→ **WHAT YOU SHOULD DO**:
Every line in the records below with the string "ducados" needs to be copied out.

→ **GIVEN RECORDS**:

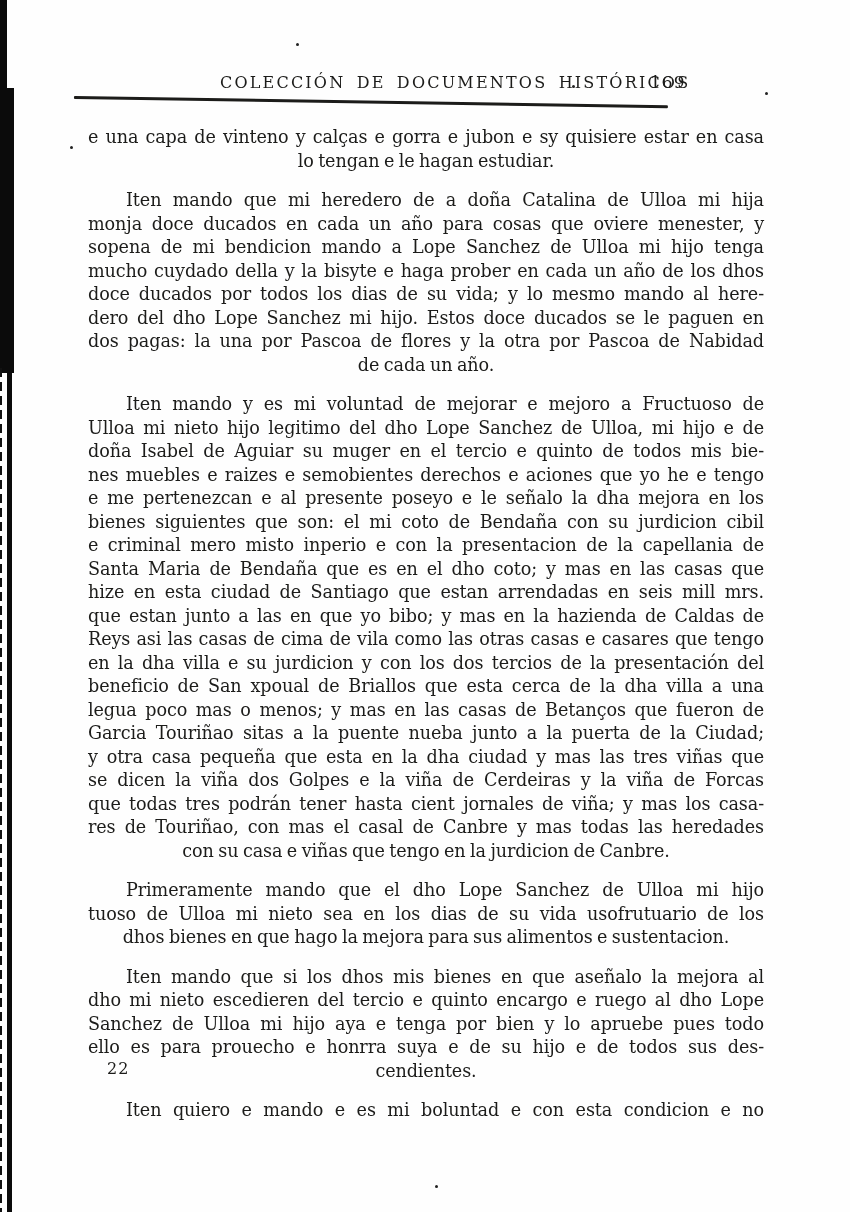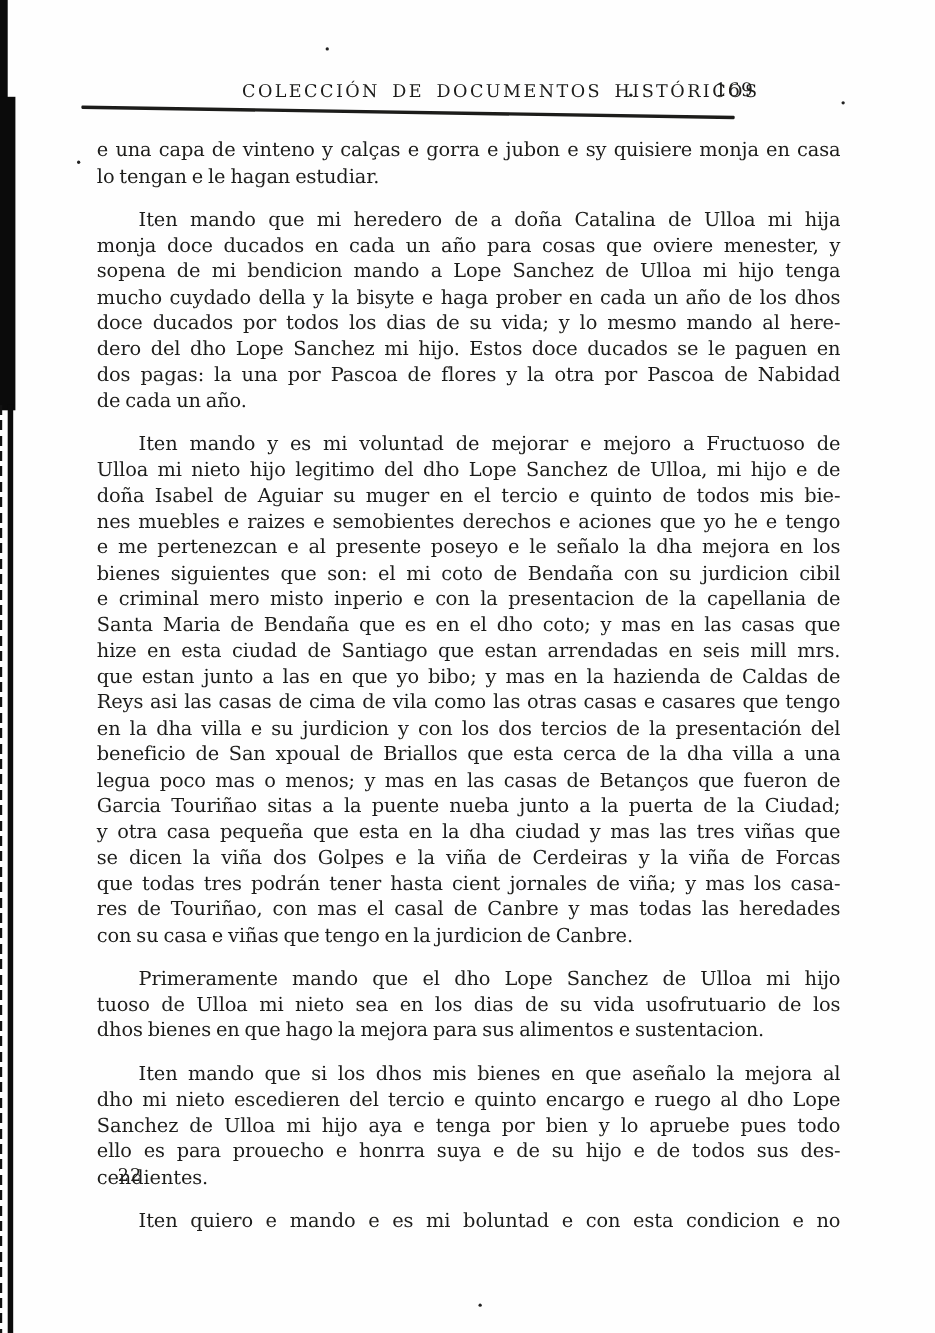--- a/index.html
+++ b/index.html
@@ -57,21 +57,21 @@
     left: 88px; top: 126px;
     width: 676px;
     font-size: 17.6px;
     line-height: 23.5px;
     letter-spacing: -0.1px;
     word-spacing: -1px;
   }
   .line {
     height: 23.5px;
     white-space: nowrap;
-    text-align: left;
+    text-align: center;
   }
   .line.just {
     text-align: justify;
     text-align-last: justify;
   }
   .line.indent { text-indent: 38px; margin-top: 16px; }
 
   
   .signature-mark {
     position: absolute;
@@ -98,21 +98,21 @@
   <div class="gutter-main"></div>
   <div class="gutter-line"></div>
   <div class="gutter-bar"></div>
 
   <div class="header-title">COLECCIÓN DE DOCUMENTOS HISTÓRICOS</div>
   <div class="page-number">169</div>
   <div class="header-rule"></div>
 
   <div class="doc-body">
       <div>
-        <div class="line just">e una capa de vinteno y calças e gorra e jubon e sy quisiere monja en casa</div>
+        <div class="line just">e una capa de vinteno y calças e gorra e jubon e sy quisiere estar en casa</div>
         <div class="line">lo tengan e le hagan estudiar.</div>
       </div>
       <div>
         <div class="line just indent">Iten mando que mi heredero de a doña Catalina de Ulloa mi hija</div>
         <div class="line just">monja doce ducados en cada un año para cosas que oviere menester, y</div>
         <div class="line just">sopena de mi bendicion mando a Lope Sanchez de Ulloa mi hijo tenga</div>
         <div class="line just">mucho cuydado della y la bisyte e haga prober en cada un año de los dhos</div>
         <div class="line just">doce ducados por todos los dias de su vida; y lo mesmo mando al here-</div>
         <div class="line just">dero del dho Lope Sanchez mi hijo. Estos doce ducados se le paguen en</div>
         <div class="line just">dos pagas: la una por Pascoa de flores y la otra por Pascoa de Nabidad</div>

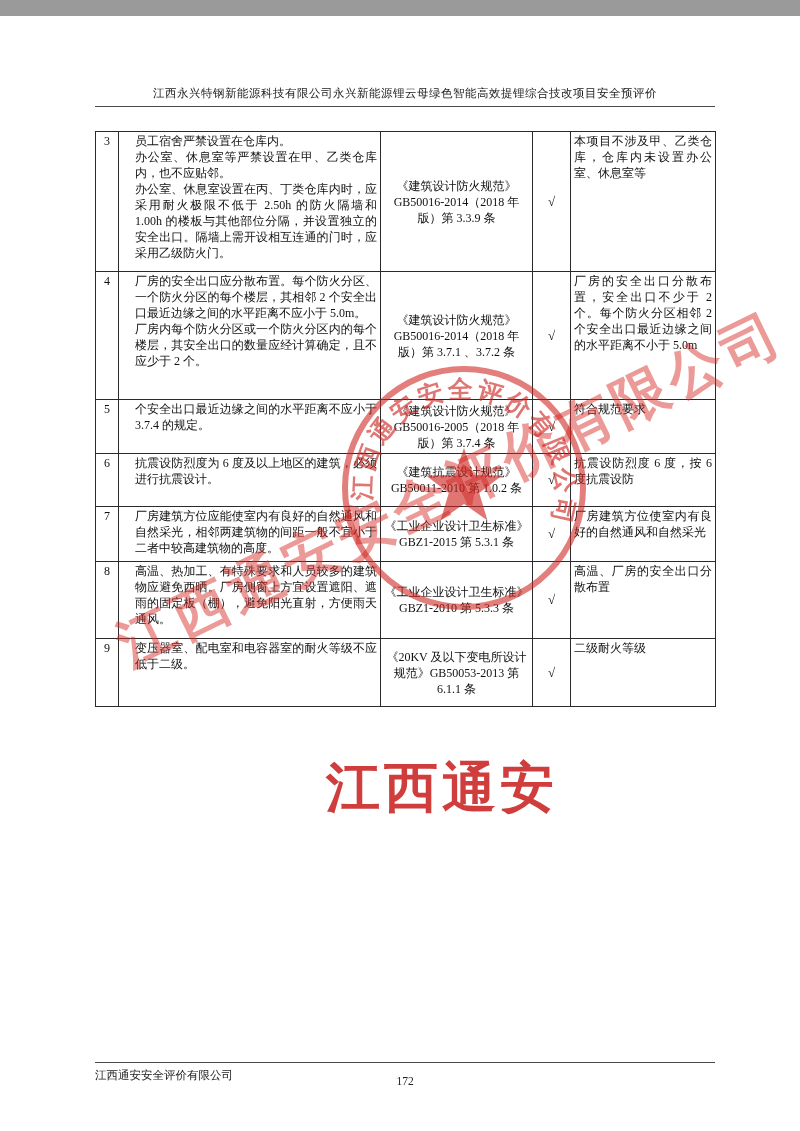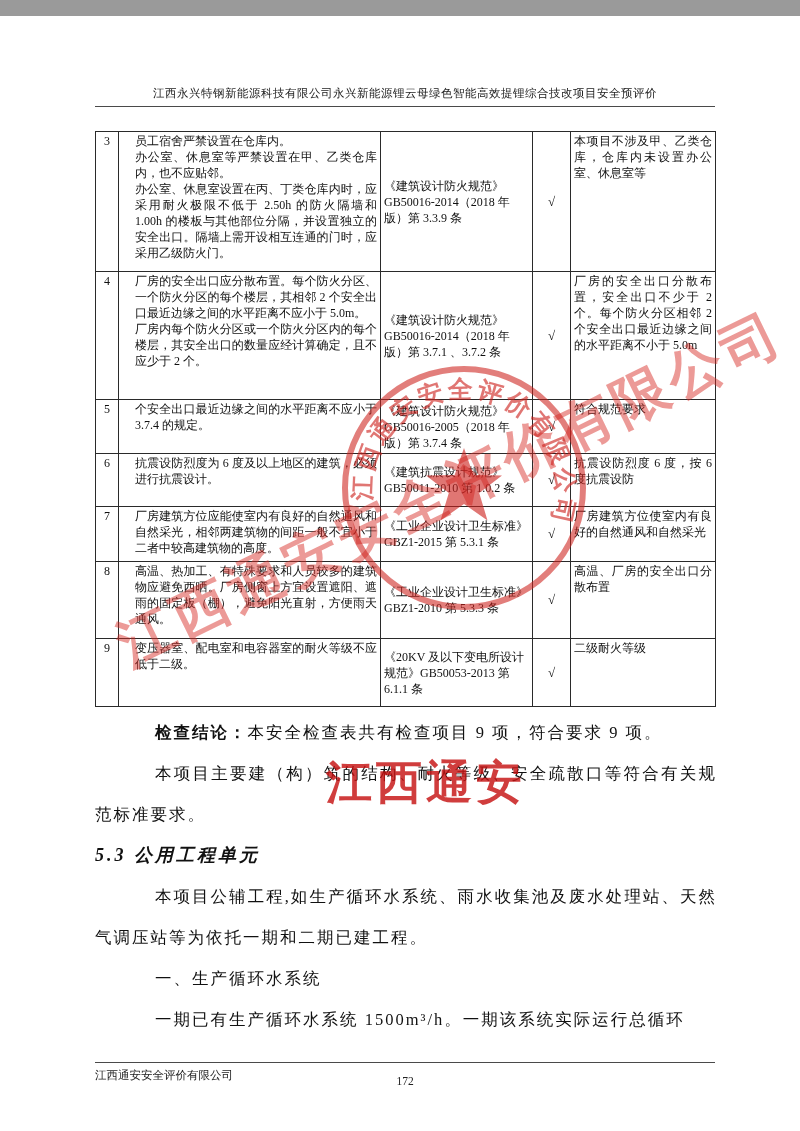--- a/index.html
+++ b/index.html
@@ -14,21 +14,21 @@
     position:absolute; top:70px; left:95px; width:620px;
     text-align:center; font-size:11.5px; letter-spacing:0.5px; color:#222;
     padding-bottom:5px; border-bottom:1px solid #4a4a4a;
   }
   
   .check-table {
     position:absolute; top:115px; left:95px; width:620px;
     border-collapse:collapse; table-layout:fixed;
     font-size:12px; line-height:16px; color:#101010;
   }
-  .check-table td { border:1px solid #2a2a2a; padding:1px 3px; vertical-align:top; }
+  .check-table td { border:1px solid #2a2a2a; padding:1px 3px; vertical-align:top;text-align:center; }
   td.col-no { text-align:center; }
   td.col-content { white-space:pre-line; text-align:justify;padding-left:16px; }
   td.col-standard { vertical-align:middle; }
   td.col-check { text-align:center; vertical-align:middle; font-size:13px; }
   td.col-conclusion { text-align:justify; }
   tr.r3 { height:140px; } tr.r4 { height:128px; } tr.r5 { height:54px; }
   tr.r6 { height:53px; }  tr.r7 { height:55px; }  tr.r8 { height:77px; }
   tr.r9 { height:68px; }
   
   .body-text {
@@ -54,21 +54,21 @@
   .wm-diagonal {
     position:absolute; left:105px; top:600px; white-space:nowrap;
     transform:rotate(-26deg); transform-origin:0 0;
     font-family:"Liberation Sans","DejaVu Sans",sans-serif;
     font-size:56px; font-weight:bold; letter-spacing:5px;
     color:rgba(216,44,38,0.48);
   }
   .wm-horizontal {
     position:absolute; left:326px; top:736px; white-space:nowrap;
     font-family:"Liberation Sans","DejaVu Sans",sans-serif;
-    font-size:46px; font-weight:bold; letter-spacing:4px;
+    font-size:54px; font-weight:bold; letter-spacing:4px;
     color:rgba(198,18,18,0.82);
   }
   .wm-seal { position:absolute; left:338px; top:346px; width:252px; height:252px; opacity:0.72; }
 </style>
 </head>
 <body>
 
 <div class="page">
 
   <div class="doc-header">江西永兴特钢新能源科技有限公司永兴新能源锂云母绿色智能高效提锂综合技改项目安全预评价</div>
@@ -130,28 +130,20 @@
       <tr class="r9">
         <td class="col-no">9</td>
         <td class="col-content">变压器室、配电室和电容器室的耐火等级不应低于二级。</td>
         <td class="col-standard">《20KV 及以下变电所设计规范》GB50053-2013 第 6.1.1 条</td>
         <td class="col-check">√</td>
         <td class="col-conclusion">二级耐火等级</td>
       </tr>
     </tbody>
   </table>
 
-  <div class="body-text">
-    <p><span class="bold-label">检查结论：</span><span>本安全检查表共有检查项目 9 项，符合要求 9 项。</span></p>
-    <p>本项目主要建（构）筑的结构、耐火等级、安全疏散口等符合有关规范标准要求。</p>
-    <p class="section-heading">5.3 公用工程单元</p>
-    <p>本项目公辅工程,如生产循环水系统、雨水收集池及废水处理站、天然气调压站等为依托一期和二期已建工程。</p>
-    <p>一、生产循环水系统</p>
-    <p>一期已有生产循环水系统 1500m³/h。一期该系统实际运行总循环</p>
-  </div>
 
   <div class="doc-footer">
     <span class="footer-company">江西通安安全评价有限公司</span>
     <span class="footer-page">172</span>
   </div>
 
   <div class="watermark-layer">
     <div class="wm-diagonal">江西通安安全评价有限公司</div>
     <div class="wm-horizontal">江西通安</div>
     <svg class="wm-seal" viewBox="0 0 252 252">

→ **ANSWER AREA**:
         <div class="line just">monja doce ducados en cada un año para cosas que oviere menester, y</div>
         <div class="line just">doce ducados por todos los dias de su vida; y lo mesmo mando al here-</div>
         <div class="line just">dero del dho Lope Sanchez mi hijo. Estos doce ducados se le paguen en</div>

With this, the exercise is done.